Background: Traumatic brain injury (TBI) may confer risk for Alzheimer's disease (AD) through amyloid-ß (Aß) overproduction. However, the relationship between TBI and Aß levels in cerebrospinal fluid (CSF) remains unclear. Objective: To explore whether Aß overproduction is implicated in the relationship between TBI and AD, we compared CSF levels of Aß in individuals with a TBI history versus controls (CTRLs) and related CSF Aß levels to cognitive markers associated with preclinical AD. Methods: Participants were 112 non-impaired Veterans (TBI = 56, CTRL = 56) from the Alzheimer's Disease Neuroimaging Initiative-Department of Defense database with available cognitive data (Boston Naming Test [BNT], Rey Auditory Verbal Learning Test [AVLT]) and CSF measures of Aß42, Aß40, and Aß38. Mediation models explored relationships between TBI history and BNT scores with Aß peptides as mediators.
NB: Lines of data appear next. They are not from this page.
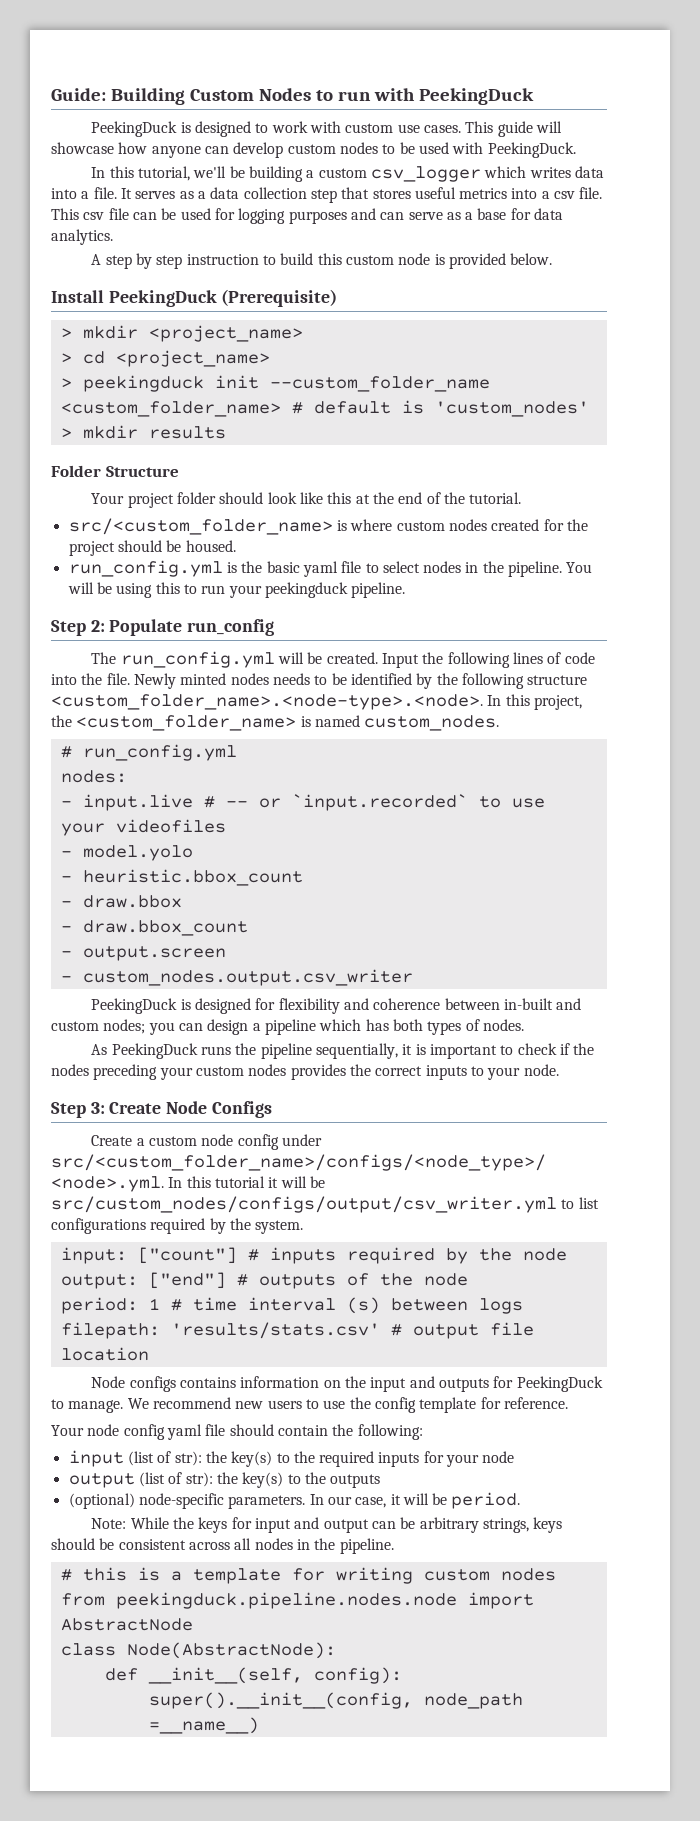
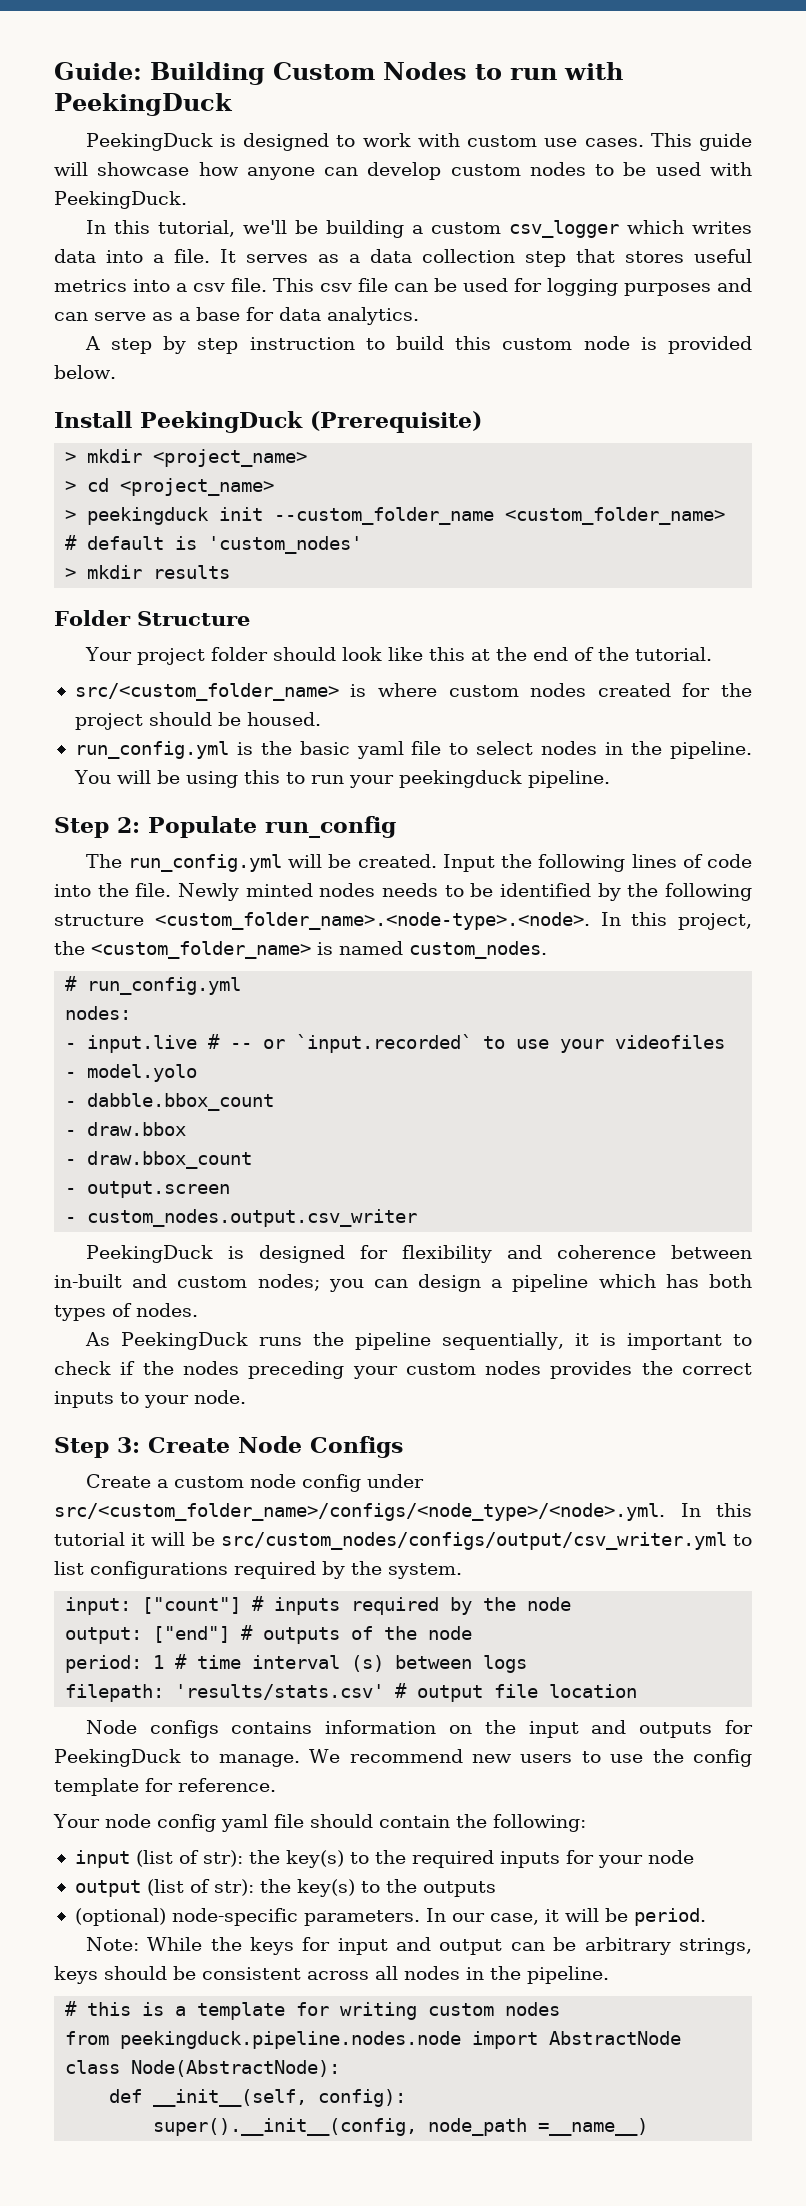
[82,869,303,886] heuristic.bbox_count -> [87,1093,275,1111] dabble.bbox_count

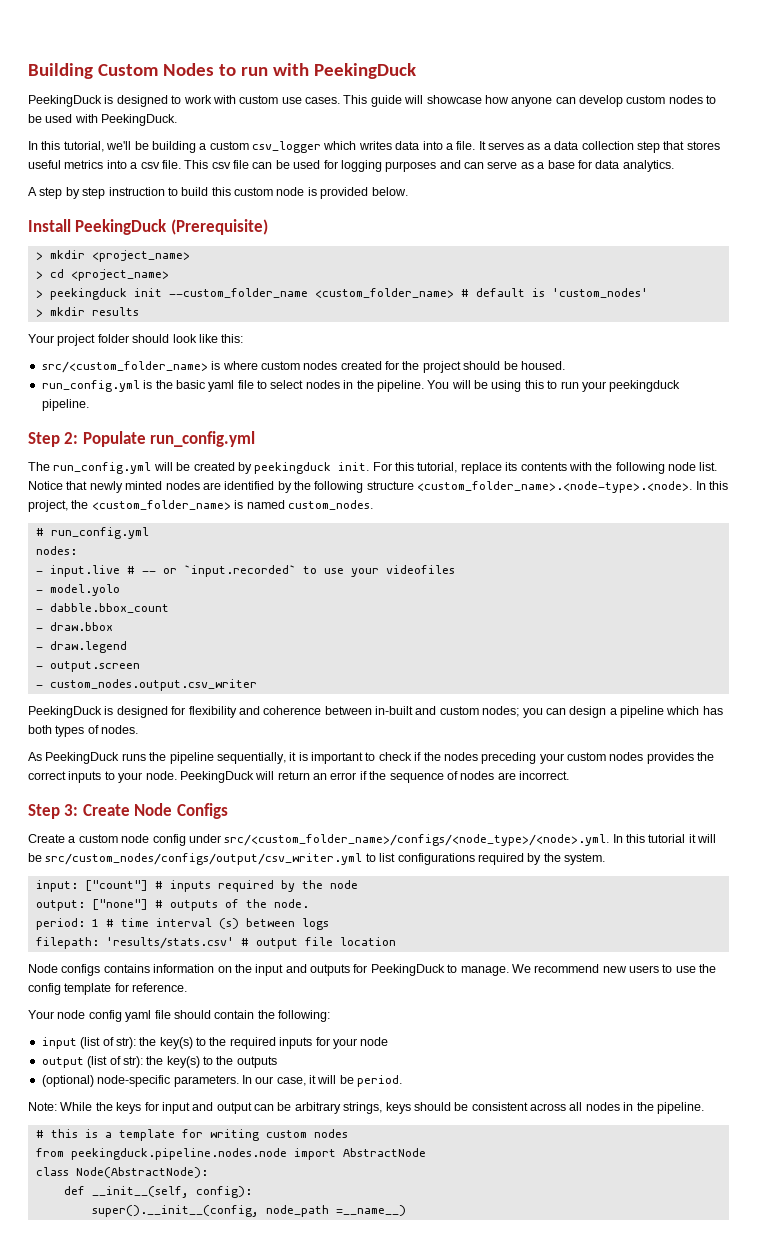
[54,62,142,80] Guide: -> (28, 71) none
[54,610,250,626] // Folder Structure -> (139, 311) none
[428,647,712,661] this at the end of the tutorial. -> [221,334,244,343] this:
[264,816,396,838] run_config -> [150,431,256,447] run_config.yml
[357,854,752,872] [54,883,494,901] created. Input the following lines of code into the file. Newly minted nodes needs to be -> [193,462,718,474] [28,481,221,493] created by peekingduck init. For this tutorial, replace its contents with the following node list. Notice that newly minted nodes are
[87,1151,253,1169] draw.bbox_count -> [49,641,127,653] draw.legend
(246, 1397) none -> [179,771,569,783] PeekingDuck will return an error if the sequence of nodes are incorrect.
[153,1626,231,1643] ["end"] -> [91,899,148,910] ["none"]
[428,1626,473,1640] node -> [273,899,309,908] node.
Results: The TBI group had higher CSF Aß40 (t = -2.43, p = 0.017) and Aß38 (t = -2.10, p = 0.038) levels than the CTRL group, but groups did not differ in CSF Aß42 levels or Aß42/Aß40 ratios (p > 0.05). Both Aß peptides negatively correlated with BNT (Aß40 rho = -0.20, p = 0.032; Aß38 rho = -0.19, p = 0.048) but not AVLT (p > 0.05). Aß40 had a significant indirect effect on the relationship between TBI and BNT performance (ß= -0.16, 95% CI [-0.393, -0.004], PM = 0.54). Conclusions: TBI may increase AD risk and cognitive vulnerability through Aß overproduction. Biomarker models incorporating multiple Aß peptides may help identify AD risk among those with TBI.